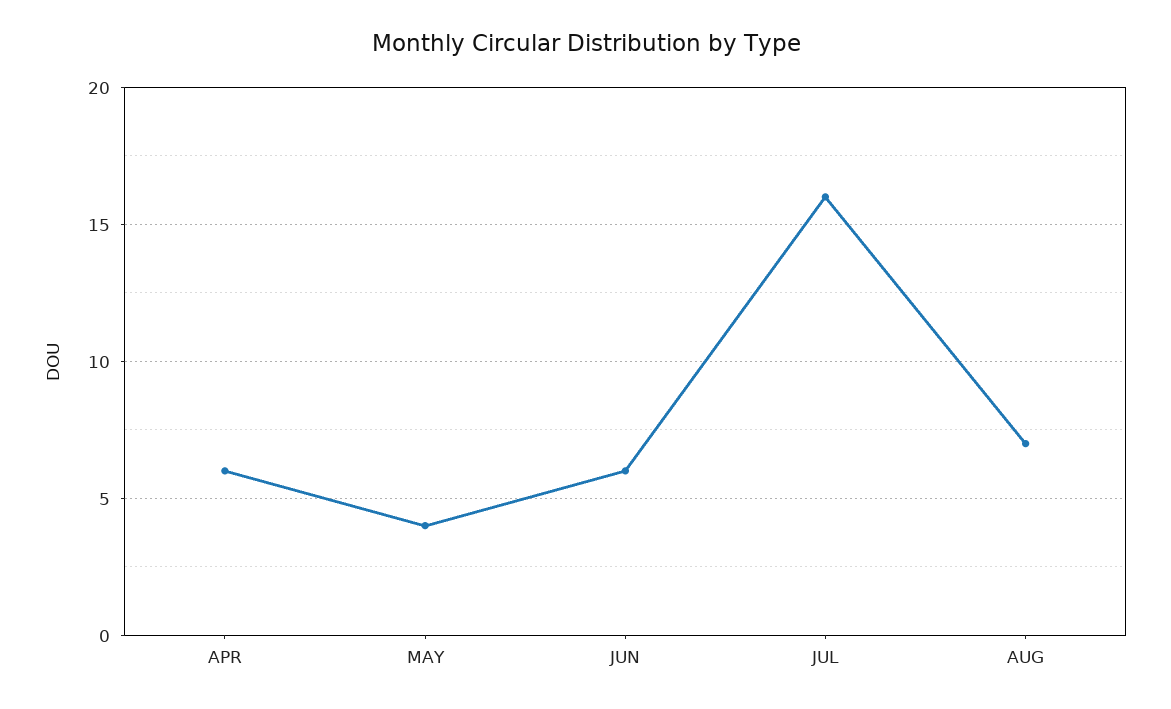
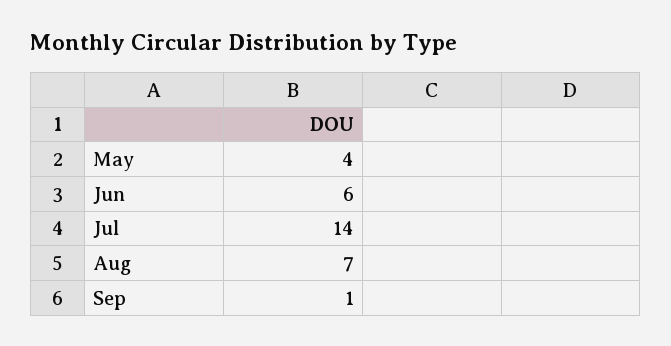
APR: 6 -> none
JUL: 16 -> 14
Sep: none -> 1

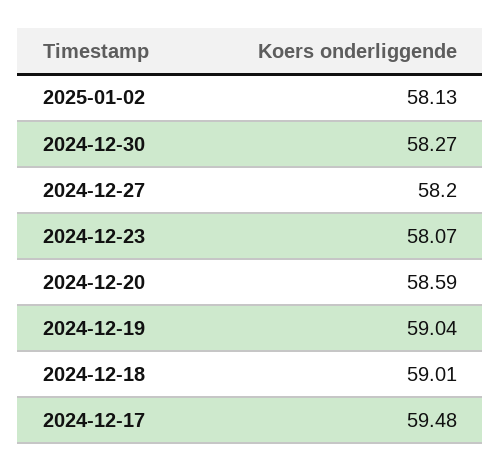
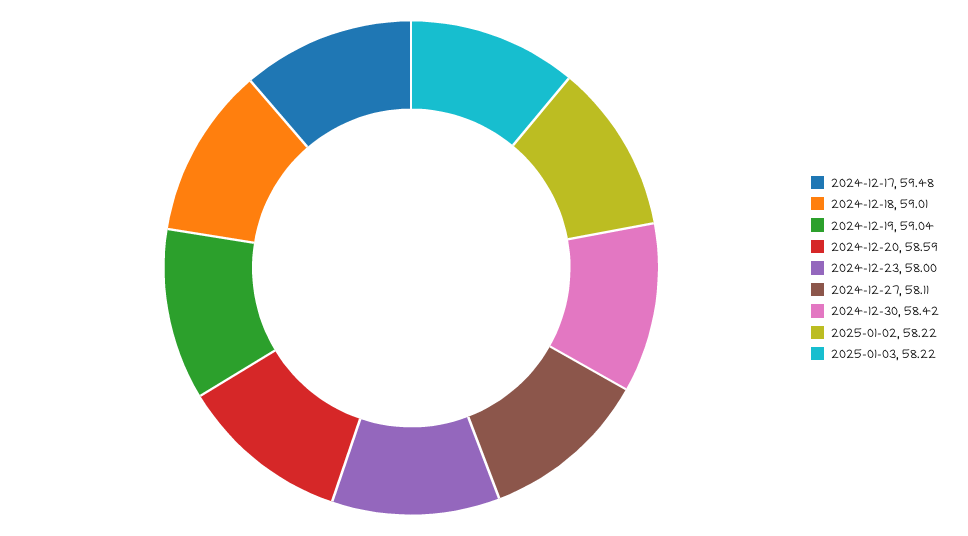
2025-01-02: 58.13 -> 58.22
2024-12-30: 58.27 -> 58.42
2024-12-27: 58.2 -> 58.11
2024-12-23: 58.07 -> 58
2025-01-03: none -> 58.22

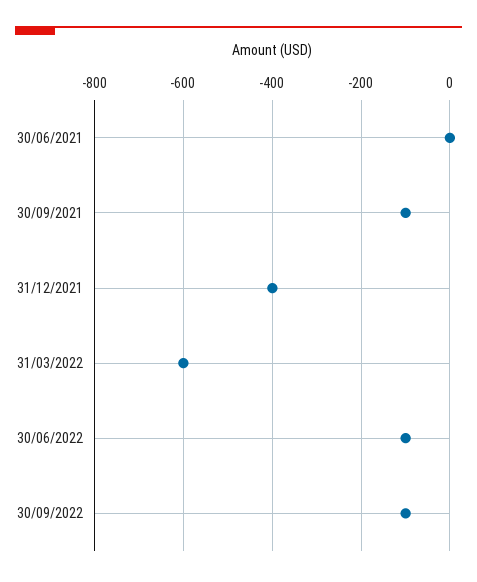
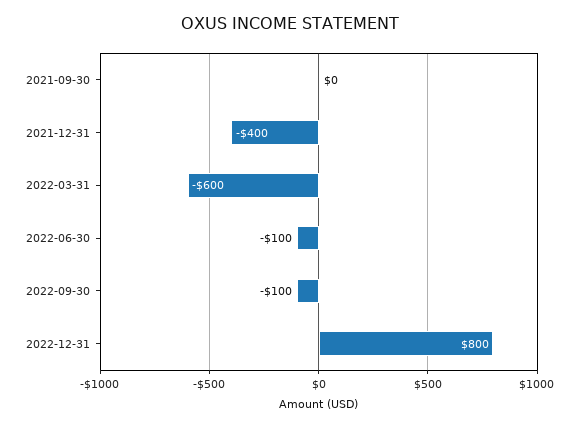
30/06/2021: 0 -> none
30/09/2021: -100 -> 0
2022-12-31: none -> 800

------------

- **TASK GOAL**: Verbatim output of every entry above is required, though pictures are to be left out.

- **PROBLEM SOLUTION**:
APR: 6 -> none
JUL: 16 -> 14
Sep: none -> 1

2025-01-02: 58.13 -> 58.22
2024-12-30: 58.27 -> 58.42
2024-12-27: 58.2 -> 58.11
2024-12-23: 58.07 -> 58
2025-01-03: none -> 58.22

30/06/2021: 0 -> none
30/09/2021: -100 -> 0
2022-12-31: none -> 800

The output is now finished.